Required action: Your answer must be the data repeated exactly, with no pictures in it.

Data:
==========

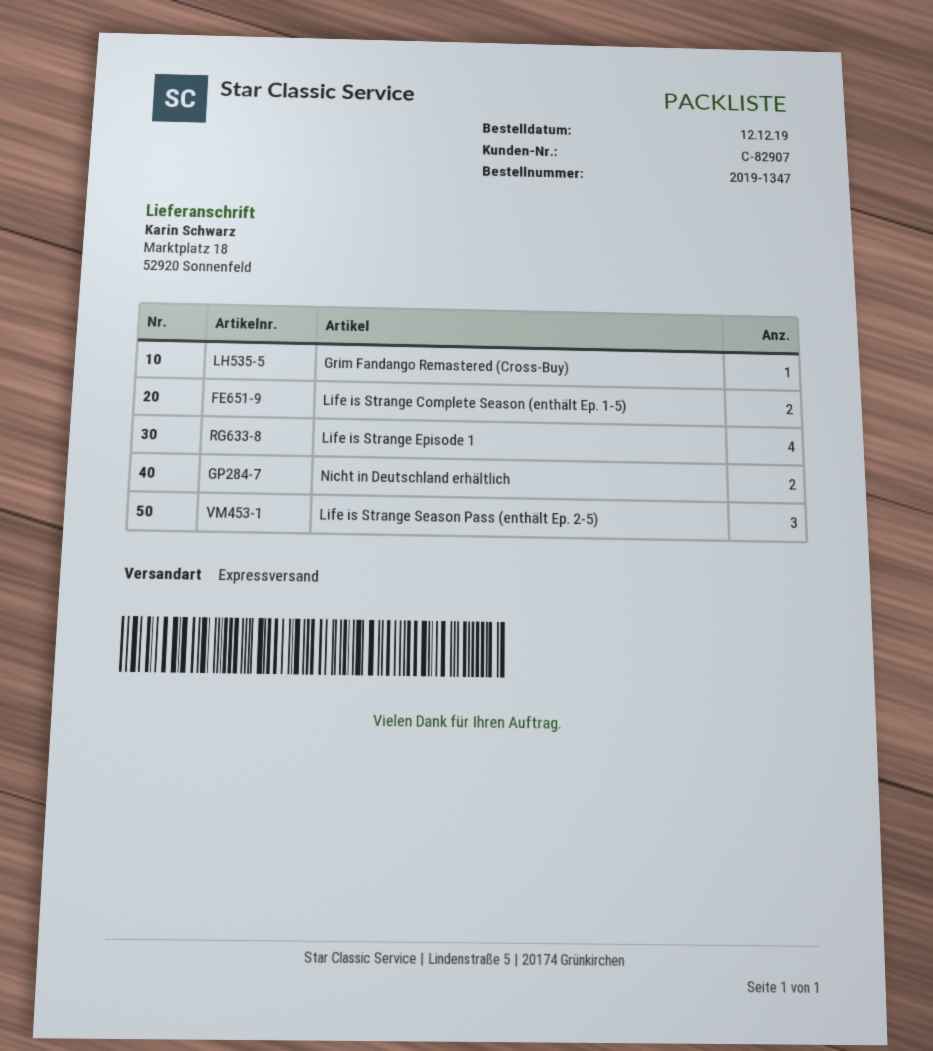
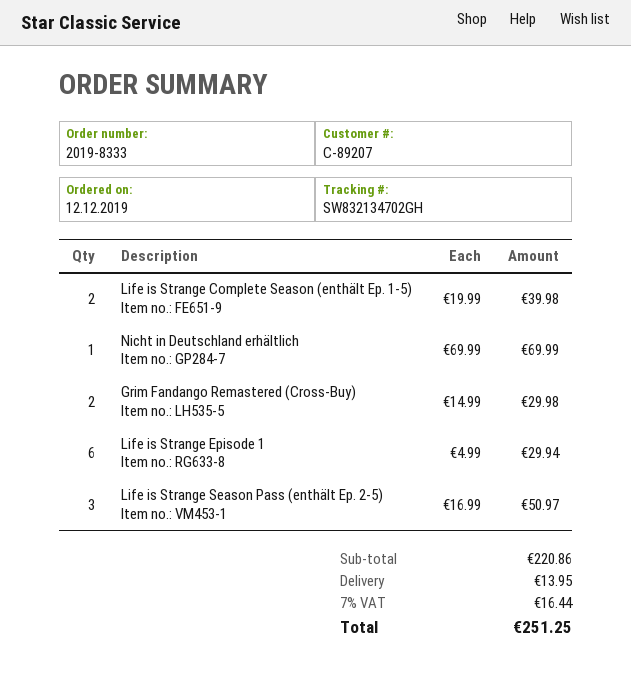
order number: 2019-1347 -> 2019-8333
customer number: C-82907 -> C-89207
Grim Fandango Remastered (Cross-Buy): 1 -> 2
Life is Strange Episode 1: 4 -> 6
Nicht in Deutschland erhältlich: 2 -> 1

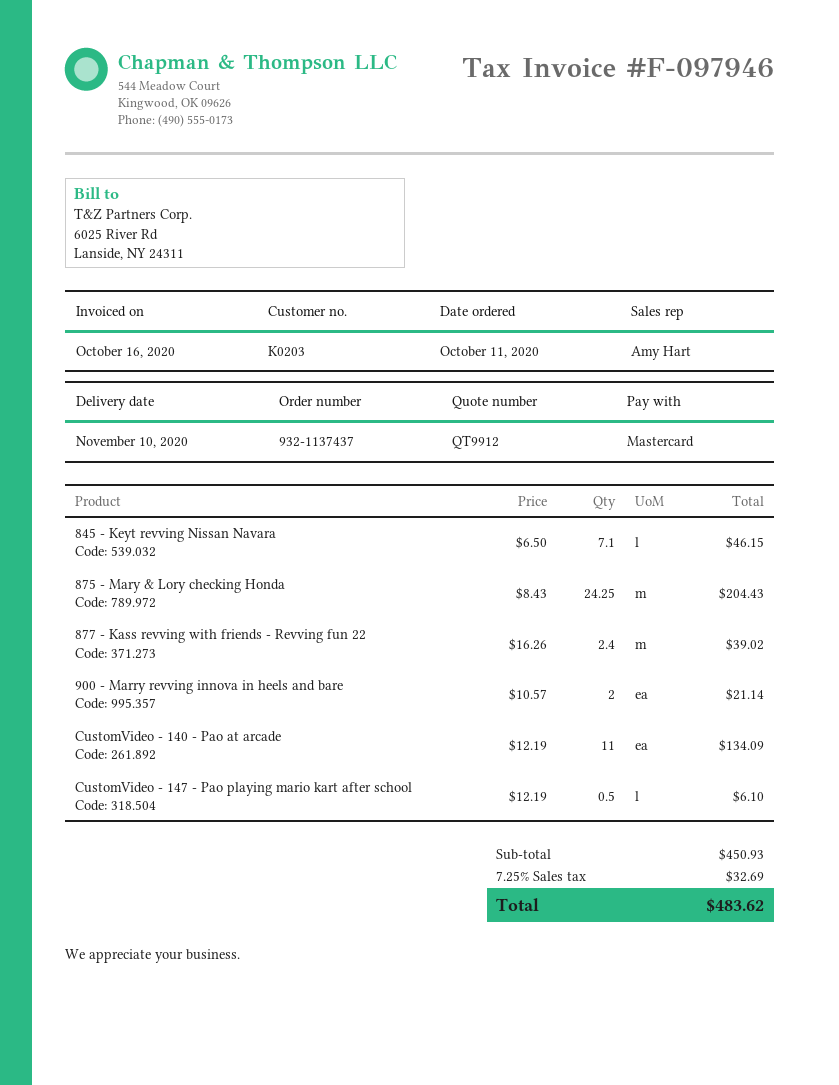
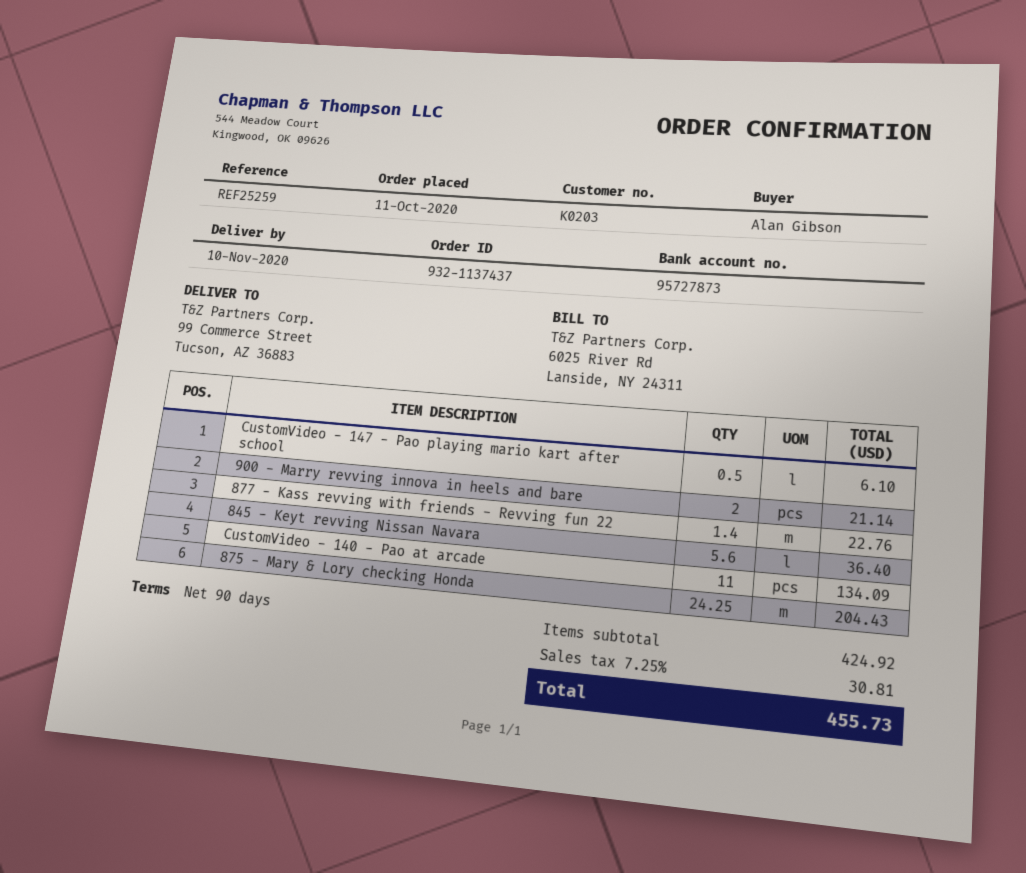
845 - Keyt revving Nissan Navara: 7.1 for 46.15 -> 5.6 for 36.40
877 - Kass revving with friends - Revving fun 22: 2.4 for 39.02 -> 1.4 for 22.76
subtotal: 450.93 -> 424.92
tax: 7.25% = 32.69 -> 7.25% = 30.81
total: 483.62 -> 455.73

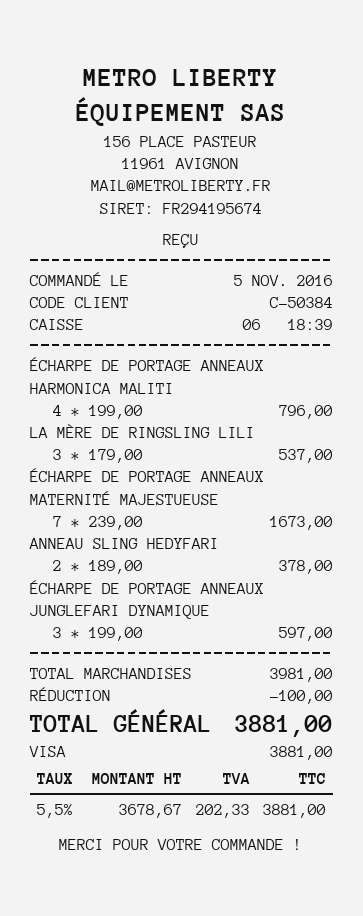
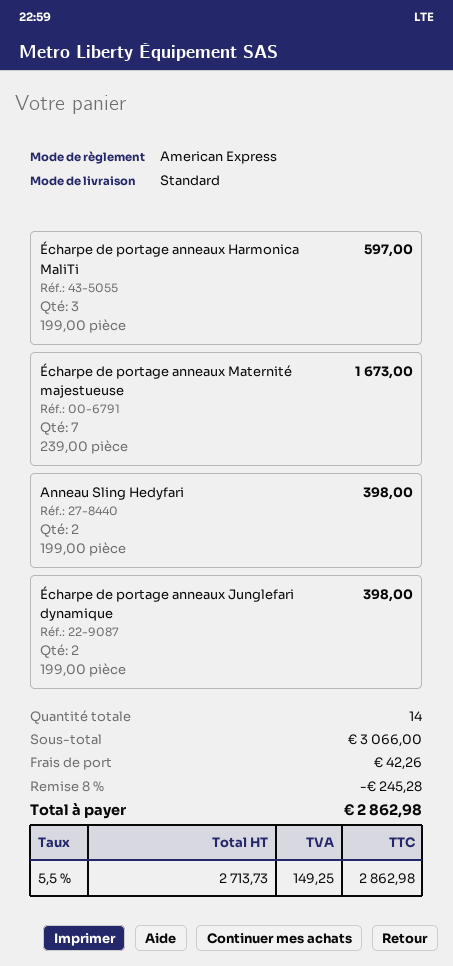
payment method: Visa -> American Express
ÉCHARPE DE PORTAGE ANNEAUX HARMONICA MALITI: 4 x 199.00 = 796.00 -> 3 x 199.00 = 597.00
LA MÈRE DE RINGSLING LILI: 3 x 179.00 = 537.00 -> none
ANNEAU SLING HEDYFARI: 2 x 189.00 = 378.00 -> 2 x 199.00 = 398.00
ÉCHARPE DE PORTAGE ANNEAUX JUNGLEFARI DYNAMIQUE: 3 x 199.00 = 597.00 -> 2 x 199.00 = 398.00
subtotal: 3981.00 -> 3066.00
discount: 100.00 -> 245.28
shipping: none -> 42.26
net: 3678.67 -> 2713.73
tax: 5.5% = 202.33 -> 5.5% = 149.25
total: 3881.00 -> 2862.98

==========

Worked solution:
order number: 2019-1347 -> 2019-8333
customer number: C-82907 -> C-89207
Grim Fandango Remastered (Cross-Buy): 1 -> 2
Life is Strange Episode 1: 4 -> 6
Nicht in Deutschland erhältlich: 2 -> 1

845 - Keyt revving Nissan Navara: 7.1 for 46.15 -> 5.6 for 36.40
877 - Kass revving with friends - Revving fun 22: 2.4 for 39.02 -> 1.4 for 22.76
subtotal: 450.93 -> 424.92
tax: 7.25% = 32.69 -> 7.25% = 30.81
total: 483.62 -> 455.73

payment method: Visa -> American Express
ÉCHARPE DE PORTAGE ANNEAUX HARMONICA MALITI: 4 x 199.00 = 796.00 -> 3 x 199.00 = 597.00
LA MÈRE DE RINGSLING LILI: 3 x 179.00 = 537.00 -> none
ANNEAU SLING HEDYFARI: 2 x 189.00 = 378.00 -> 2 x 199.00 = 398.00
ÉCHARPE DE PORTAGE ANNEAUX JUNGLEFARI DYNAMIQUE: 3 x 199.00 = 597.00 -> 2 x 199.00 = 398.00
subtotal: 3981.00 -> 3066.00
discount: 100.00 -> 245.28
shipping: none -> 42.26
net: 3678.67 -> 2713.73
tax: 5.5% = 202.33 -> 5.5% = 149.25
total: 3881.00 -> 2862.98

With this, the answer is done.